## Monday, February 27, 2012

### A fundamental limitation of hybridization networks?

In a "hybridization" network, reticulation cycles with three or fewer outgoing arcs are not uniquely defined with respect to trees, clusters or triplets. This point was first noted by Gambette and Huber (2009), although this work will not be formally published until later this year (Gambette and Huber 2012). This seems to be a fundamental mathematical limitation of such networks, which thereby limits what biologists can expect to achieve by performing a network analysis. It is thus a very important point for biologists to understand, as it currently can lead to incorrect interpretation of phylogenetic networks.

The figure shows two incompatible inputs and the three networks resulting from a hybridization model. The inputs are shown in the figure as trees, triplets and clusters, since in this example these three are identical. There are three taxa (labeled A, B, C), which form two triplets (labeled 1, 2), as shown. (The third possible triplet is not part of this discussion.) Obviously, these triplets also represent two trees, and those trees have two non-trivial clusters.

The figure also shows the three networks (labeled a, b, c) that are encoded (uniquely described) by these triplets / trees / clusters. The relevant arcs of the networks that must be deleted to induce each triplet / tree / cluster are labeled (i.e. deleting edge 1 induces triplet / tree / cluster 1, and similarly for edge 2).

These three networks each have a single reticulation cycle with a single reticulation node (i.e they are level-1 networks) and three outgoing arcs. Note that the three networks differ only in the direction of two of their arcs. Note, also, that the fourth possible combination of these two arcs produces a graph with two roots, which is invalid as a phylogenetic network.

So, these three networks are all associated with the same trees, clusters and triplets. In practice, this means that any one of taxa A, B or C can be attached to the reticulation node. Any network containing such a cycle is not unique – we cannot mathematically distinguish between the three different cycle topologies.

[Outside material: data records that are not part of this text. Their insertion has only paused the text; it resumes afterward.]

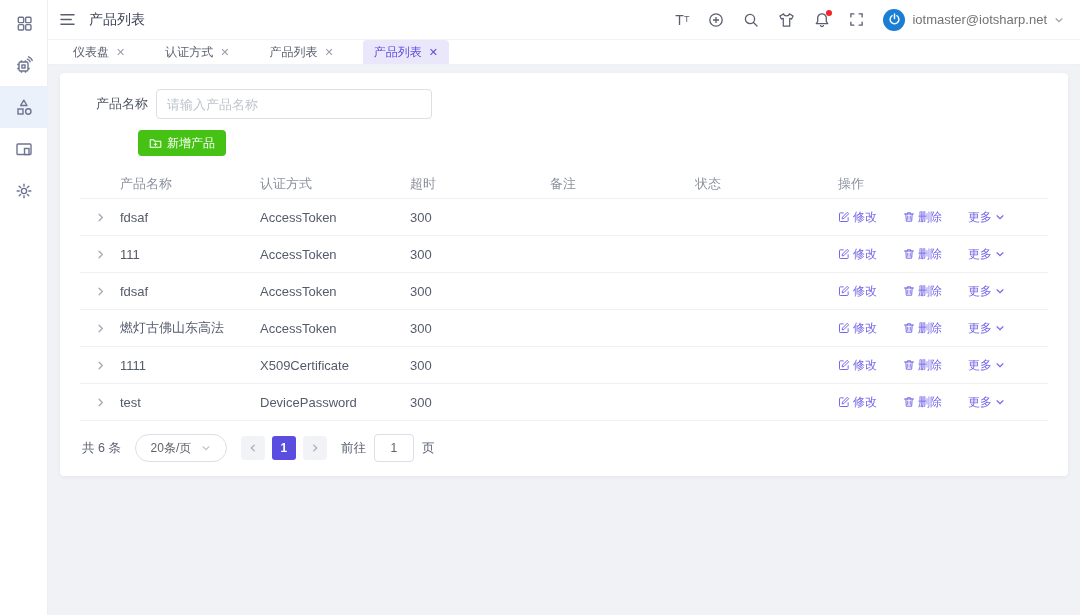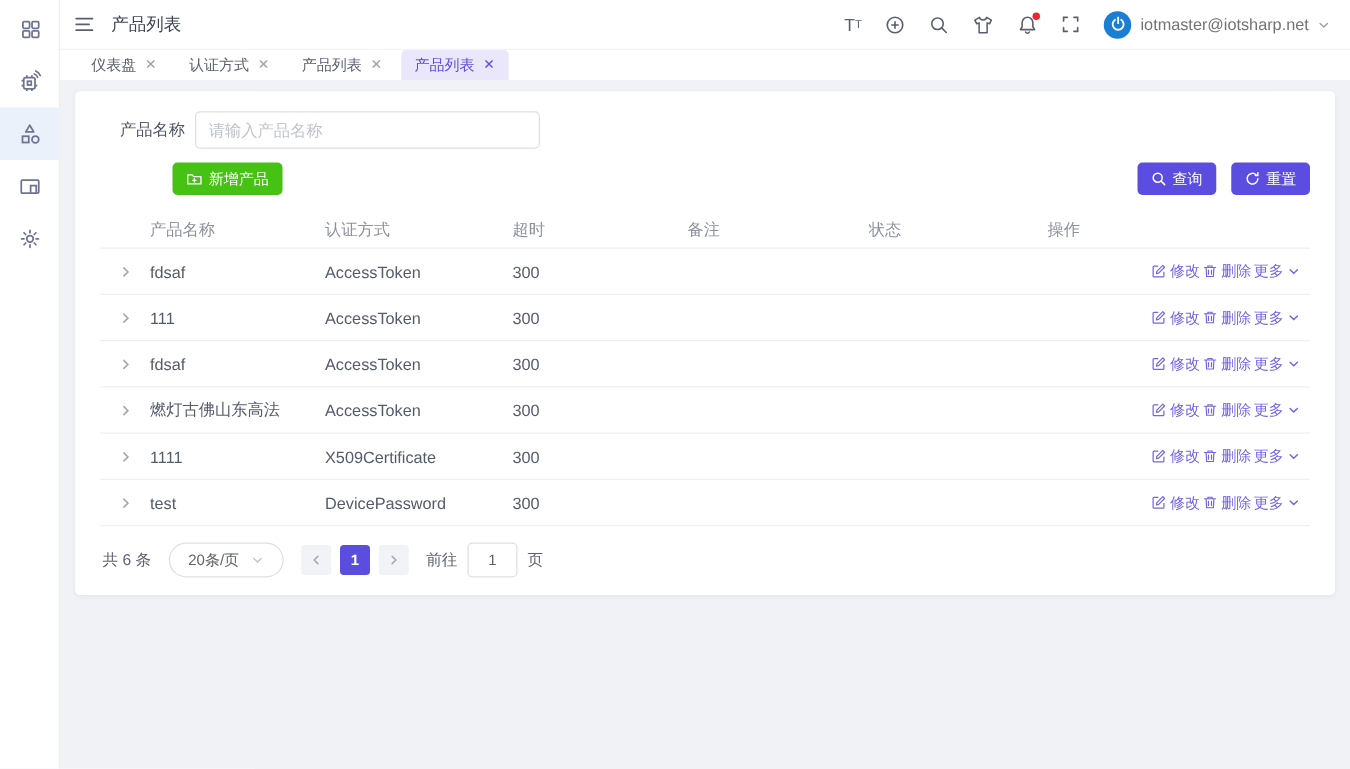--- a/index.html
+++ b/index.html
@@ -39,7 +39,7 @@
 
   
   .tabbar { height:25px; background:#fff; display:flex; align-items:stretch;
-            padding-left:14px; gap:4px; border-bottom:1px solid #eef0f4; flex:none; }
+            padding-left:14px; gap:18px; border-bottom:1px solid #eef0f4; flex:none; }
   .tab { font-size:12px; color:#595f6e; padding:0 11px; display:flex; align-items:center;
          gap:7px; cursor:pointer; border-radius:4px 4px 0 0; }
   .tab .tab-x { font-size:11px; color:#9aa0ad; line-height:1; }

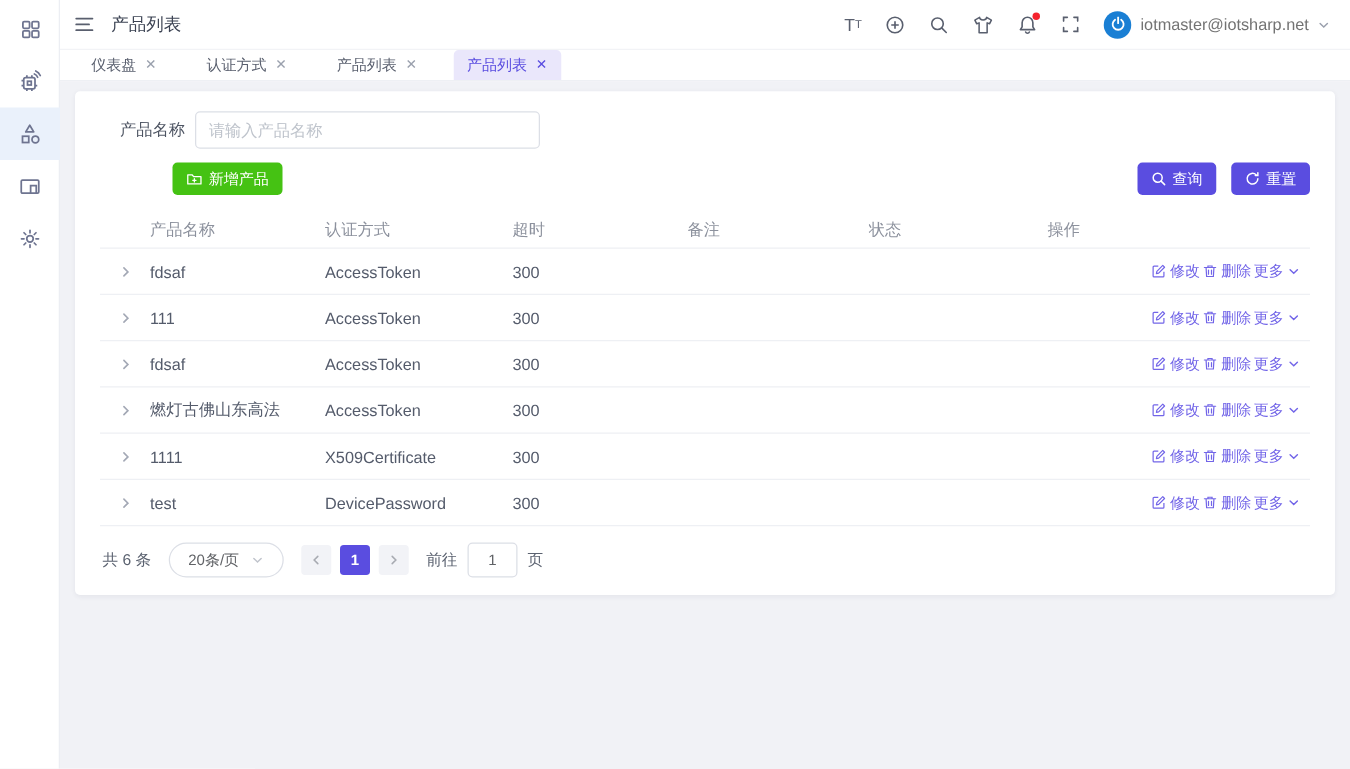--- a/index.html
+++ b/index.html
@@ -244,21 +244,6 @@
             </svg>
             <span>新增产品</span>
           </button>
-          <div class="btn-group-right">
-            <button class="btn btn-primary">
-              <svg width="12" height="12" viewBox="0 0 14 14" fill="none" stroke="#fff" stroke-width="1.4">
-                <circle cx="6" cy="6" r="4.2"></circle>
-                  <path d="M9.2 9.2L12.5 12.5" stroke-linecap="round"></path>
-              </svg>
-              <span>查询</span>
-            </button>
-            <button class="btn btn-primary">
-              <svg width="12" height="12" viewBox="0 0 14 14" fill="none" stroke="#fff" stroke-width="1.4" stroke-linecap="round">
-                <path d="M12 7a5 5 0 1 1-1.6-3.7M12 1.5v2.4H9.6"></path>
-              </svg>
-              <span>重置</span>
-            </button>
-          </div>
         </div>
 
         <div class="table">

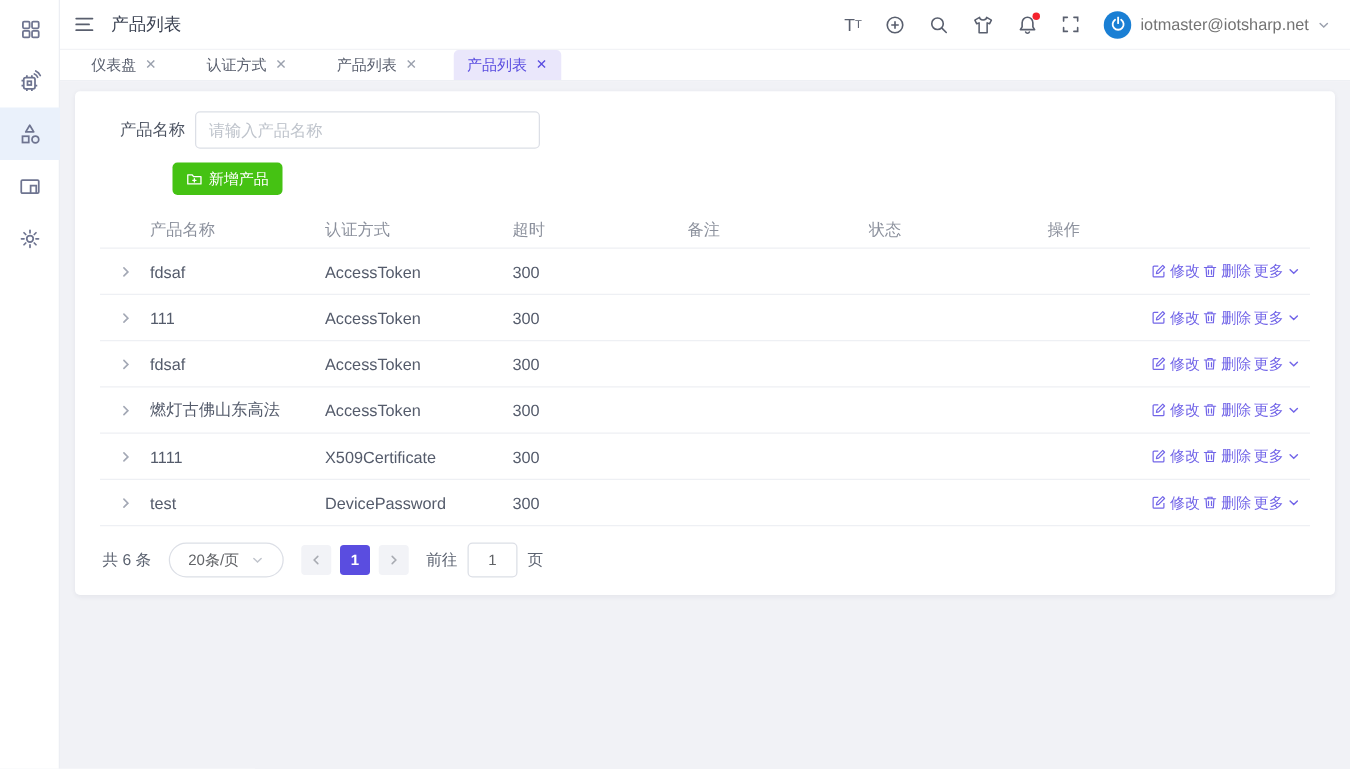--- a/index.html
+++ b/index.html
@@ -79,7 +79,7 @@
   .cell { overflow:hidden; white-space:nowrap; text-overflow:ellipsis; padding-right:8px; }
   .c-expand { display:flex; justify-content:center; padding-right:0; }
   .expand { color:#a3a8b5; cursor:pointer; display:flex; }
-  .c-ops { display:flex; gap:2px; align-items:center;justify-content:flex-end; }
+  .c-ops { display:flex; gap:26px; align-items:center; }
   .op { display:inline-flex; align-items:center; gap:3px; color:var(--primary-light,#7265e8);
         font-size:12px; cursor:pointer; text-decoration:none; white-space:nowrap; }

In one sense, this indistinguishability is a mathematically "trivial" ambiguous case. However, this should not make it an under-valued point, because it is likely to have enormous impact on the biological interpretation of networks. After all, every hybridization or horizontal gene transfer potentially creates a reticulation cycle with three outgoing arcs. For example, hybridization between sister taxa will create this situation, although hybridization between non-sister taxa may not (as shown below). When this situation does occur, it will be difficult for us to identify the affected taxa from the network topology alone. This is one fundamental mathematical limitation of using trees (or their subsets such as triplets and clusters) to construct networks.

What is even worse, current computer implementations usually output only one network solution (see Albrecht et al. 2012). If a computer program outputs only a single one of a set of optimal networks, then this may be very misleading. In the case discussed here there are three optimal networks, and biologists might identify the wrong taxon as being the hybrid, depending on which of the three equal networks the program chooses to output. This is an unacceptable situation; and the set of all optimal networks must be produced by each algorithm.

Finally, we may need other (biological) criteria for determining the reticulation taxon. For example, the three networks above represent three different biological scenarios. In scenarios "b" and "c", a daughter taxon apparently hybridizes with its parent taxon, whereas in scenario "a" two daughters hybridize. In other words, temporal order may be deemed to be violated in "b" and "c", thus potentially eliminating them as candidate scenarios. We need, however, to be careful about using this type of argument, as it has not previously been necessary in phylogenetics.

References

Albrecht B., Scornavacca C., Cenci A., Huson D.H. (2012) Fast computation of minimum hybridization networks. Bioinformatics 28: 191-197.

Gambette P., Huber K.T. (2009) A note on encodings of phylogenetic networks of bounded level. Unpublished ms at: arXiv:0906.4324v1. Tue 23 Jun 2009.

Gambette P., Huber K.T. (2012) On encodings of phylogenetic networks of bounded level. Journal of Mathematical Biology [in press].